CHP kendini yeniden var edebilir ama söylem başka bir şey pratik
başka bir şey.
İktidarda olmayan bir CHP ne yapabilir
pratikte?
Çok şey yapabilir, bu Sosyalist Enternasyonel’in ana mottoları ile
kendini bağlı saydığı anda Kürt illerinde bir karşılık bulacağını
düşünüyorum.
CHP mevcut yapısıyla bunu yapabilir mi?
O benim derdim değil ama bir siyasal iddianın sahibi ise bu konuda
bir tercih yapmak zorundasınız.
HDP ÇATI ADAYA NASIL
BAKIYOR?
Ekmeleddin İhsanoğlu ismine nasıl
bakıyorsunuz?
Ekmeleddin beyin bu konuda ne söyleyeceğine ne vaad edeceğine
bakacağız. Şimdiden bir şey söylemek siyaseten rasyonel olmaz.
Kürt meselesi ile ilgili Sayın İhsanoğlu’na dair bir
duyumunuz var mı?
Hayır yok ama görüşmek isterse tabi ki görüşeceğiz. Bakacağız ne
diyecek, bu bir ülke meselesi. MHP’nin adayı olması bizim baştan
reddetmemizi gerektirmiyor. Sadece baştan bir takım şerhlerimiz
olabilir. Bir büyük barış kuracaksak ve Ekmeleddin İhsanoğlu, “Kürt
halkının doğuştan sahip olduğu tüm hakların tartışmasız teminatı
olacağım” derse buna kim ne diyebilir? Bakalım ne diyecek?
Bir aday bunu derse Türkiye’nin diğer illerinden oy
alabilir mi sizce?
Niye oy almasın? Bunlar çok hazır ezberler. Daha hiç kimse aksini
denememiş. Somut önümüzde bir mesele var, bunu nasıl çözeceğiz.
Milliyetçi reflekslere sahip olmanız meseleyi güvenlik eksenine
sıkıştırmanız gerektiği anlamına gelmez. Bunun muhatabı bizim
dışımızdaki tüm siyasi yapılardır.
HDP KÖŞK ADAYINI BULDU
MU?
HDP’nin aradığı Cumhurbaşkanını henüz bulamadığı
söyleniyor? Ne aşamada aday arayışı?
Neden bulamasın, buldu. Şu an bununla ilgili bir komisyonumuz var.

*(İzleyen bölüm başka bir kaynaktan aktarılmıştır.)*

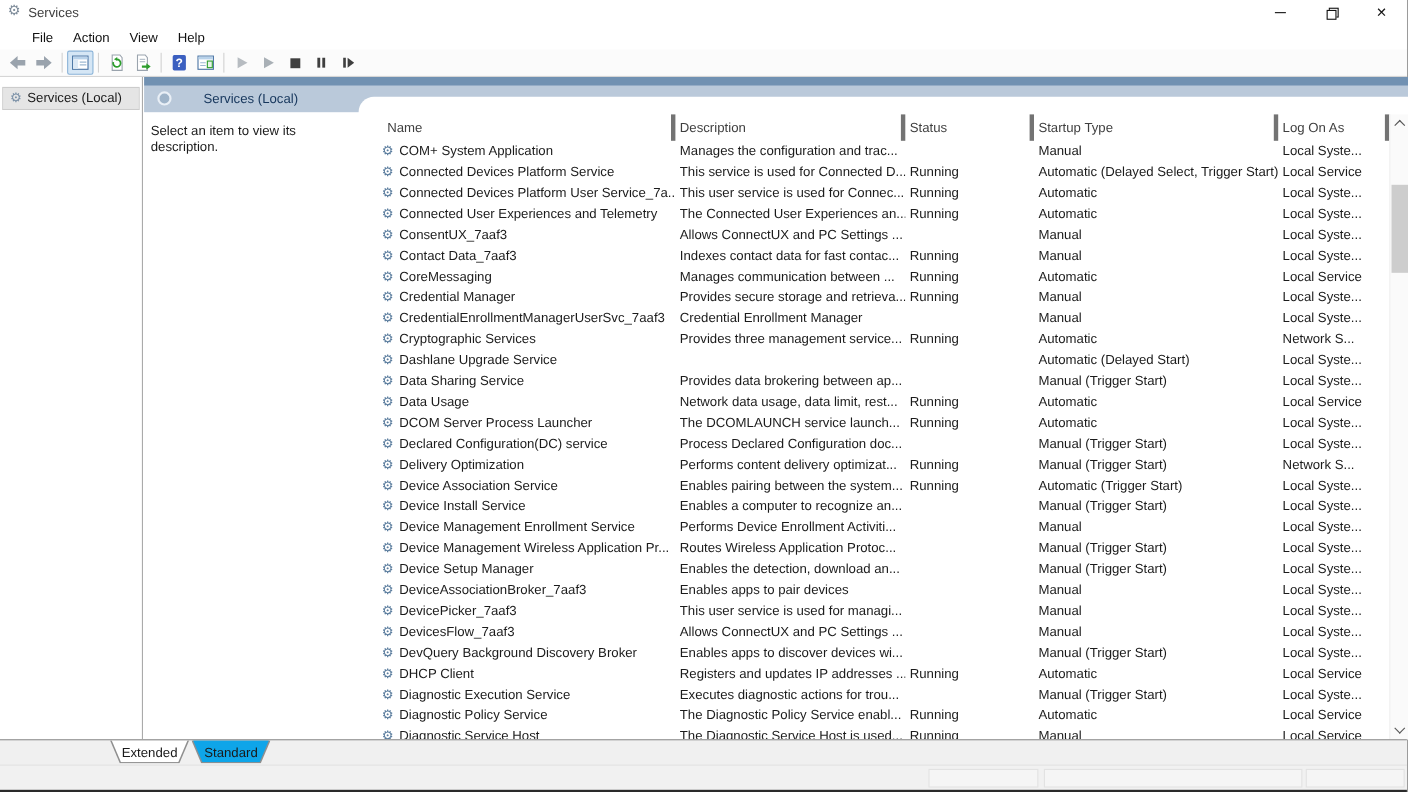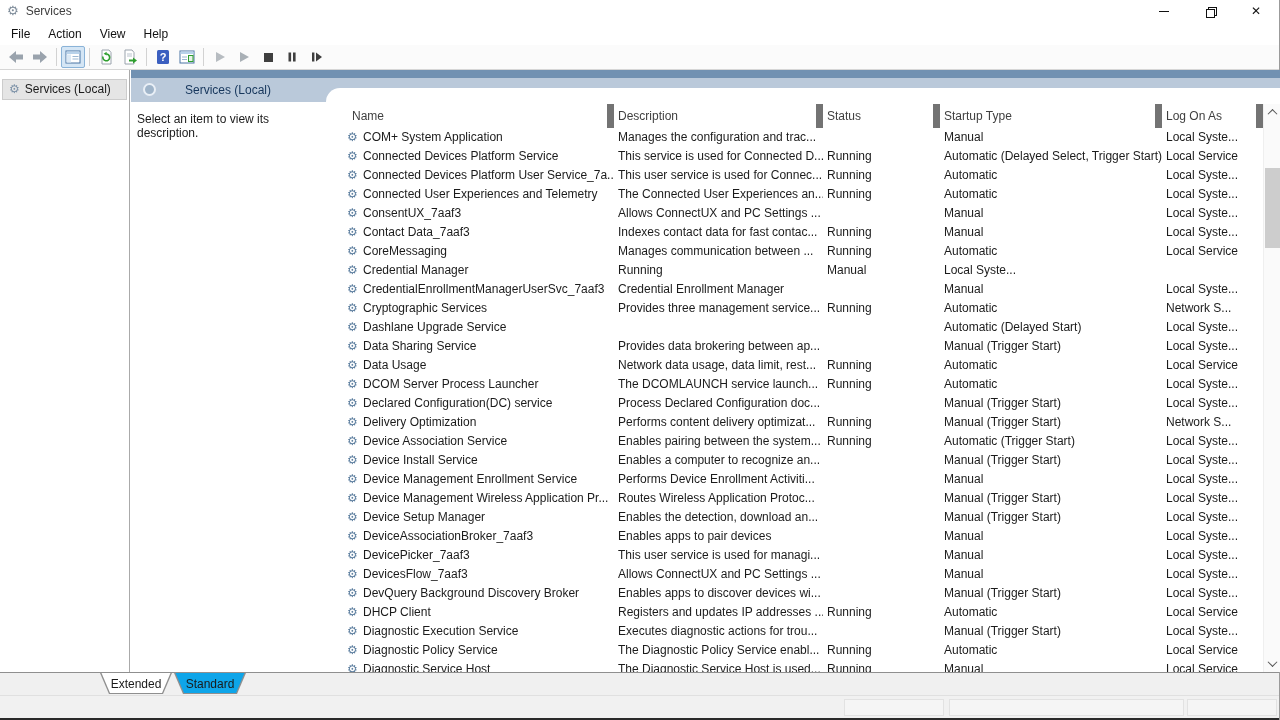"File" .menubar { padding-left: 2px -> 20px }
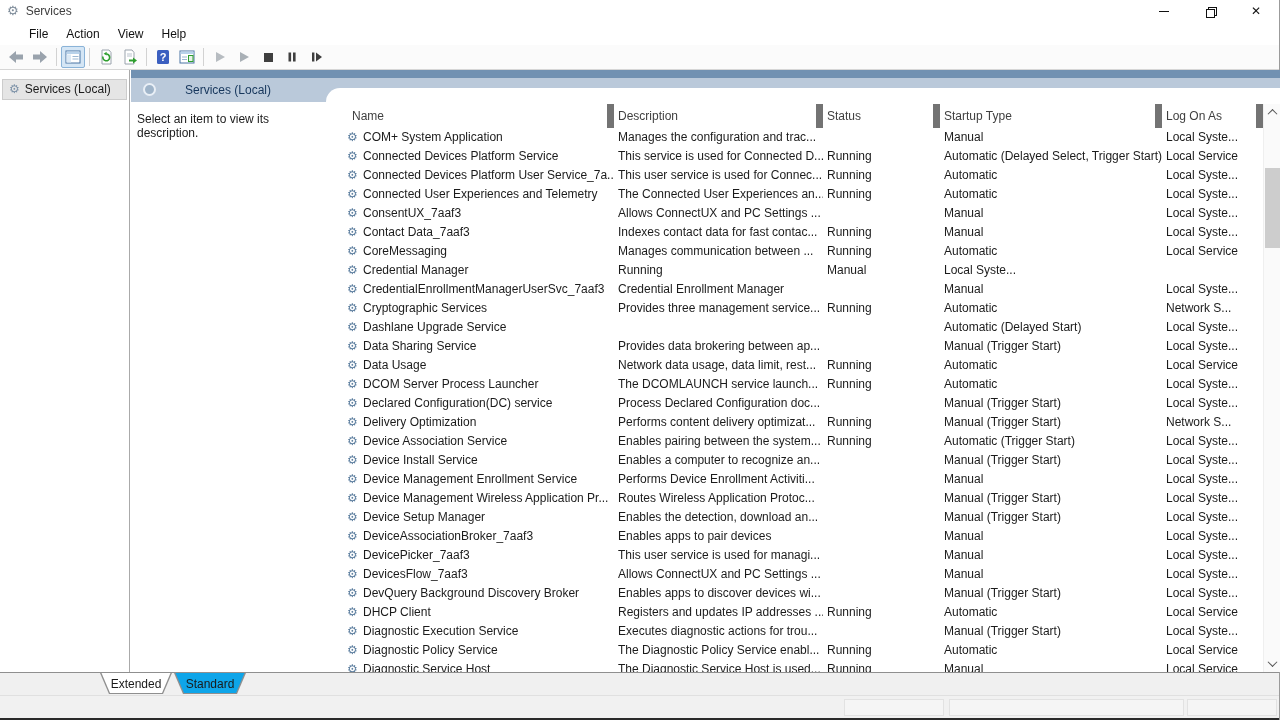"Name" .hcell { border-right: 7px solid #737373 -> 4px solid #737373 }
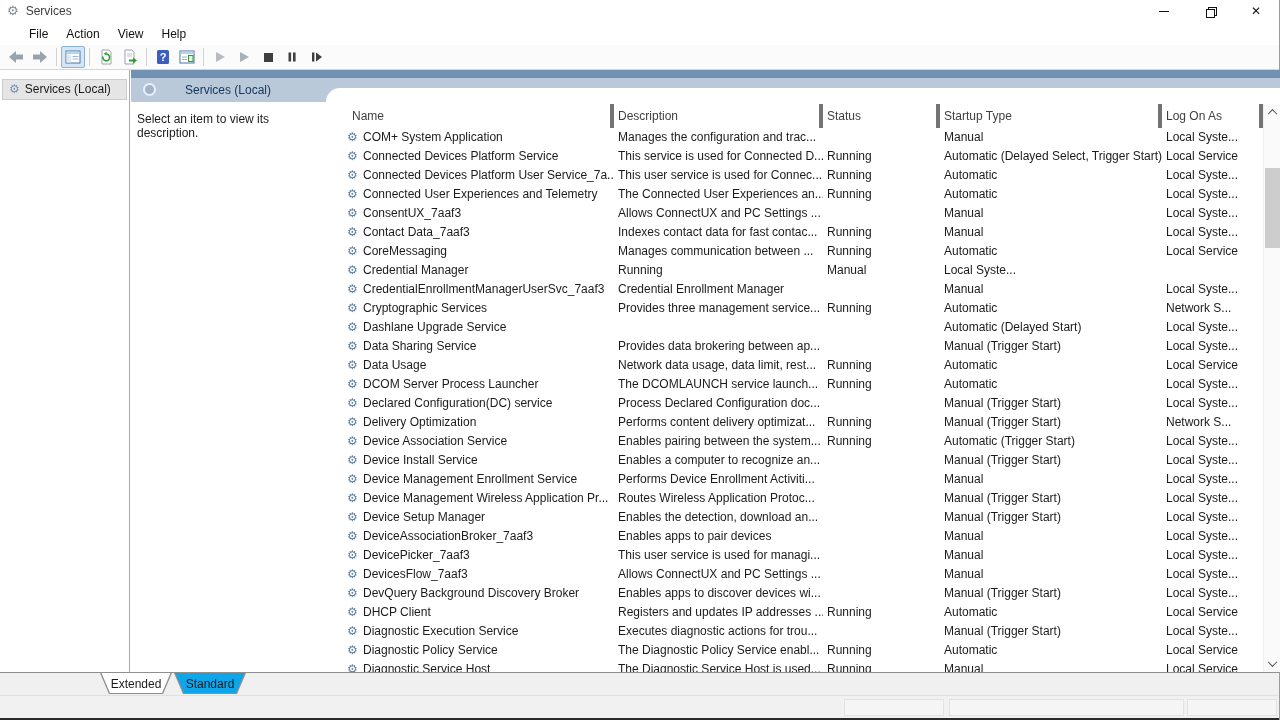"Provides secure storage and retrieva..." div.cell { html: none -> <div>Provides secure storage and retrieva...</div> }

CHP’nin böyle bir sağcı aday tercih etmesi bu ülkedeki sol ve
sosyal demokrat oylar için bir adressizlik durumu ortaya çıkarınca
biz HDP olarak sol yapıları içine alan geniş bir istişare
yürütüyoruz.
SOL SEÇMEN CHP'YE MAHKUM
MU?
CHP dışında kalan sol yapıların bir oy potansiyeli var mı
sizce?
Çok. Bu ülkede sol daima kutuplaştırma, kategorik bir karşıtlık
alanına hapsedildiği için CHP’nin seçmeni gibi görünüyor. CHP’ye
mahkûm olmakla CHP’li gibi hissetmek ayrı bir şey. Belki bu seçimde
bunu göreceğiz. Ne kadarı mahkûmiyet ne kadarı seçmenlik?
RIZA TÜRMEN İDDİASI
Selahattin Demirtaş dışında bir aday var mı?
Çok var, mesela Rıza Türmen. Ben çok kıymet verdim O’nun reddediş
biçimine. Onur duyduğunu söyledi, hâlihazırdaki Meclis grubunun
yarısı tüyleri diken diken olacak insanlar. Bu bizim ne kadar
isabetli bir öneride bulunduğumuzu da gösteriyor. Kapı arkası Rıza
Türmen ile bir iş pişirmiş değiliz. Bir takım evrensel ilkeler
sayıyor, demek ki CHP’de eksikleri var. Bu tespitler tam da bizim
bu profildeki aday arayışımızı meşru ve acil kılıyor.
NEDEN DEMİRTAŞ?
Neden her yol Demirtaş’a çıkıyor Kürt siyasetinde son
dönemde?
Bunu Tayyip Bey’e neden sormuyorsunuz? Selahattin Bey kesinleşirse
sosyal demokrat tabanda büyük sempati uyandıran bir isim. Ayrıca
inanç bahsinde gerek Alevi kurum temsiliyetleri, gerek diğer
inançların da nezdinde çok saygın bir isim ve bunu bir pratikle
sağlamış. Selahattin Bey salt bir politikacı değil. Ondan önce çok
geniş bir insan hakları aktivistliği sicili var.